Each record below should be reproduced as it is written, with pictures left out entirely.

## SOURCE DATA
=== Section Start ===
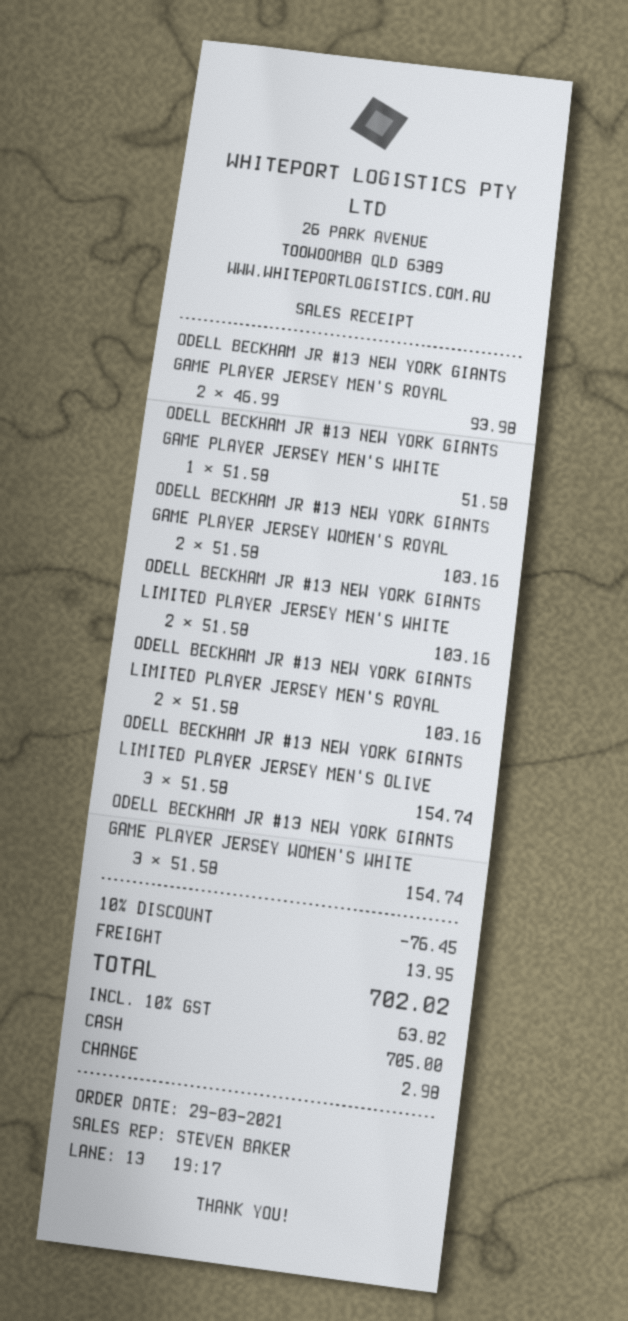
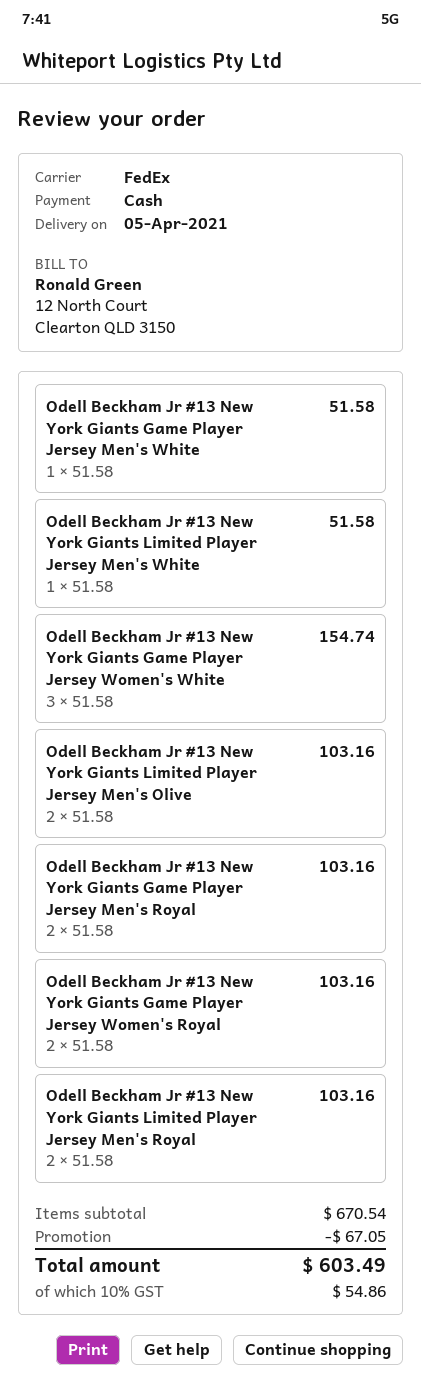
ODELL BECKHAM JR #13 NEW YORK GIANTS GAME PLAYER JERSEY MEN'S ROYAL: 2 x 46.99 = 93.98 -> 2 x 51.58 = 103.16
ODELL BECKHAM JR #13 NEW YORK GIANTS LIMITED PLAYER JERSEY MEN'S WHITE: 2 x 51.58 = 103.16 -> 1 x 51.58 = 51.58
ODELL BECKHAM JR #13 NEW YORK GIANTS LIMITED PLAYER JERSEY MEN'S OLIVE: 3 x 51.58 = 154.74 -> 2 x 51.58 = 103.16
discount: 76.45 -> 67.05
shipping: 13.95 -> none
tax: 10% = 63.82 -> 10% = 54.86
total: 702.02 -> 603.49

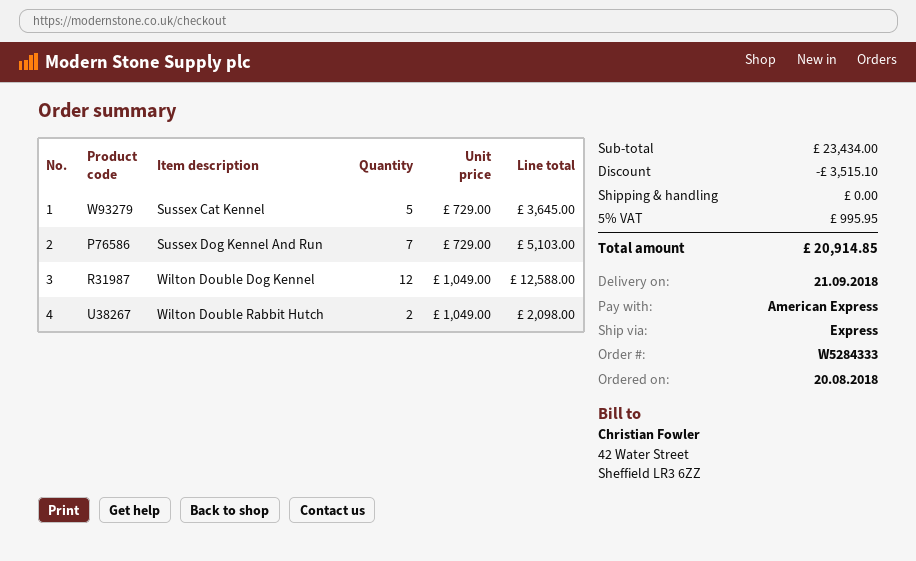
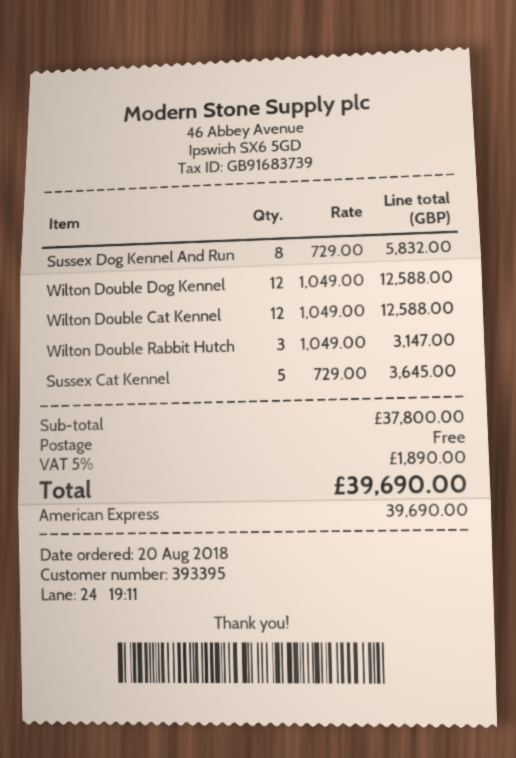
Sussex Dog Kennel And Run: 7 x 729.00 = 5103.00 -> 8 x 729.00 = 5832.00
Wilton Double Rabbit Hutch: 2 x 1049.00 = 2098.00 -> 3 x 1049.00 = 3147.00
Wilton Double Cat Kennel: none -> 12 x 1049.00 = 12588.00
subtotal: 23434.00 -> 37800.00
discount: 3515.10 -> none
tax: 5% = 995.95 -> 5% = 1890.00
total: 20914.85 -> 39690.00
=== Section End ===
## PROBLEM SOLUTION
ODELL BECKHAM JR #13 NEW YORK GIANTS GAME PLAYER JERSEY MEN'S ROYAL: 2 x 46.99 = 93.98 -> 2 x 51.58 = 103.16
ODELL BECKHAM JR #13 NEW YORK GIANTS LIMITED PLAYER JERSEY MEN'S WHITE: 2 x 51.58 = 103.16 -> 1 x 51.58 = 51.58
ODELL BECKHAM JR #13 NEW YORK GIANTS LIMITED PLAYER JERSEY MEN'S OLIVE: 3 x 51.58 = 154.74 -> 2 x 51.58 = 103.16
discount: 76.45 -> 67.05
shipping: 13.95 -> none
tax: 10% = 63.82 -> 10% = 54.86
total: 702.02 -> 603.49

Sussex Dog Kennel And Run: 7 x 729.00 = 5103.00 -> 8 x 729.00 = 5832.00
Wilton Double Rabbit Hutch: 2 x 1049.00 = 2098.00 -> 3 x 1049.00 = 3147.00
Wilton Double Cat Kennel: none -> 12 x 1049.00 = 12588.00
subtotal: 23434.00 -> 37800.00
discount: 3515.10 -> none
tax: 5% = 995.95 -> 5% = 1890.00
total: 20914.85 -> 39690.00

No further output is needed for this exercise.